From Feedback to Checklists: Grounded Evaluation of AI-Generated Clinical Notes
Karen Zhou, John Giorgi, Pranav Mani, Peng Xu, Davis Liang, Chenhao Tan
TL;DR
The paper tackles the challenge of evaluating AI-generated clinical notes by transforming real user feedback into grounded, binary checklists that can be enforced by LLM evaluators. It introduces an end-to-end pipeline that generates, refines, and optimizes checklists using data from over 21,000 de-identified encounters, expert ratings, and reference notes. The resulting feedback-driven checklist outperforms a baseline in coverage, diversity, enforceability, predictive power, and robustness to perturbations, and it aligns better with clinician preferences. This approach offers a scalable, interpretable evaluation tool for deployed AI scribes, with future work aimed at expanding to additional note sections and incorporating human studies.
Abstract
AI-generated clinical notes are increasingly used in healthcare, but evaluating their quality remains a challenge due to high subjectivity and limited scalability of expert review. Existing automated metrics often fail to align with real-world physician preferences. To address this, we propose a pipeline that systematically distills real user feedback into structured checklists for note evaluation.
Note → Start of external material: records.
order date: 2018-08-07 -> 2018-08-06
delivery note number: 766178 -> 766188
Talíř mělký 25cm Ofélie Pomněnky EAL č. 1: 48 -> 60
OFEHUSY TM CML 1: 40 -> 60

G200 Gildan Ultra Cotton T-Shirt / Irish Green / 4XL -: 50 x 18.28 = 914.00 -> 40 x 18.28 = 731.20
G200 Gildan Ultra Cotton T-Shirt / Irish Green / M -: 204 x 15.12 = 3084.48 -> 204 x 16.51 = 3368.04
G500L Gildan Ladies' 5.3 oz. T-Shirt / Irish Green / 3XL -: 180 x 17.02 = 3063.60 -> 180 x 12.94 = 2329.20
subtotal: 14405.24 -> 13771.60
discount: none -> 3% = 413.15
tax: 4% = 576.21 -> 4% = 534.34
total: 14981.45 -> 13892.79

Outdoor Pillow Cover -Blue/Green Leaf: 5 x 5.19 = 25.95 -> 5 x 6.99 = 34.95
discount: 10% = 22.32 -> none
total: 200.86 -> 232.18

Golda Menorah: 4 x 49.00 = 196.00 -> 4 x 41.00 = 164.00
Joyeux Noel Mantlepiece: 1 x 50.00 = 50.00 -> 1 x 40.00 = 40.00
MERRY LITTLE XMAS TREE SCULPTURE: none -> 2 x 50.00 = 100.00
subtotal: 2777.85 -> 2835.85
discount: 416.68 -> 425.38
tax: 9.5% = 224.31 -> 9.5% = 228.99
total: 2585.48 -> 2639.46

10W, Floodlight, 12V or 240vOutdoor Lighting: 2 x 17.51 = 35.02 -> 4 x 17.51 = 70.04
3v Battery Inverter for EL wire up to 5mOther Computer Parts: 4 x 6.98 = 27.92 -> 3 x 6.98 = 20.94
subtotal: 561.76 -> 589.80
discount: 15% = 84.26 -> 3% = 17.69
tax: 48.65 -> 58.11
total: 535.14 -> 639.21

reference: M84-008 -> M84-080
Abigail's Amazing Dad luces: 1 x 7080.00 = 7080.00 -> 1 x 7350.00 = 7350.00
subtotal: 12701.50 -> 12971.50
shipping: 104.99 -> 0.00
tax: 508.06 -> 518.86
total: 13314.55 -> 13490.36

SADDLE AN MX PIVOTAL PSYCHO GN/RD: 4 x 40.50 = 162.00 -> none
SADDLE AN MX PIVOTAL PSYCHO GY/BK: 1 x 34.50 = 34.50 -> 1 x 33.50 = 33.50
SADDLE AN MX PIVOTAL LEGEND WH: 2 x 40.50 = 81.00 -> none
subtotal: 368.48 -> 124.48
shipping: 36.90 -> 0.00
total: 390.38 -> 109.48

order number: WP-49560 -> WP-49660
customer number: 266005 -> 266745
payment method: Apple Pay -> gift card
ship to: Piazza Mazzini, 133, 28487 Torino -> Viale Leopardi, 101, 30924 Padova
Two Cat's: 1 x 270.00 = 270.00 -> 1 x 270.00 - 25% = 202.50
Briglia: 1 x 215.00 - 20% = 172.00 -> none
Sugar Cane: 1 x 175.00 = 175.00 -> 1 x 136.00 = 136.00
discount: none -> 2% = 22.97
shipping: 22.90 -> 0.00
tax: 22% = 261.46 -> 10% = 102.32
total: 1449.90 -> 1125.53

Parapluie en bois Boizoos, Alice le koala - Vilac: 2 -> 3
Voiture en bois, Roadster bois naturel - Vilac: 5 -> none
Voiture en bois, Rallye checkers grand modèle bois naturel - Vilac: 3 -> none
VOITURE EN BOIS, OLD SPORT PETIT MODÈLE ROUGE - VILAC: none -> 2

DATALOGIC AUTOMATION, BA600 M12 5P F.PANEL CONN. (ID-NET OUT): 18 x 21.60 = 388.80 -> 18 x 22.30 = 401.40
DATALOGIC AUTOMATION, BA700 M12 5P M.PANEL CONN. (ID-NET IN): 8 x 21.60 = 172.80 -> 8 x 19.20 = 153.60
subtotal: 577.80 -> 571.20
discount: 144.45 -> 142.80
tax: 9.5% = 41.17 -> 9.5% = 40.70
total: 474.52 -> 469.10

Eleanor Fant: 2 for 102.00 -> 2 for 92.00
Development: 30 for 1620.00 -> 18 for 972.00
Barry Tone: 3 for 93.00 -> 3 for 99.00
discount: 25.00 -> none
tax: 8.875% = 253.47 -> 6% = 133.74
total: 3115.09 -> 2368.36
These checklists are designed to be interpretable, grounded in human feedback, and enforceable by LLM-based evaluators. Using deidentified data from over 21,000 clinical encounters (prepared in accordance with the HIPAA safe harbor standard) from a deployed AI medical scribe system, we show that our feedback-derived checklist outperforms a baseline approach in our offline evaluations in coverage, diversity, and predictive power for human ratings. Extensive experiments confirm the checklist's robustness to quality-degrading perturbations, significant alignment with clinician preferences, and practical value as an evaluation methodology. In offline research settings, our checklist offers a practical tool for flagging notes that may fall short of our defined quality standards.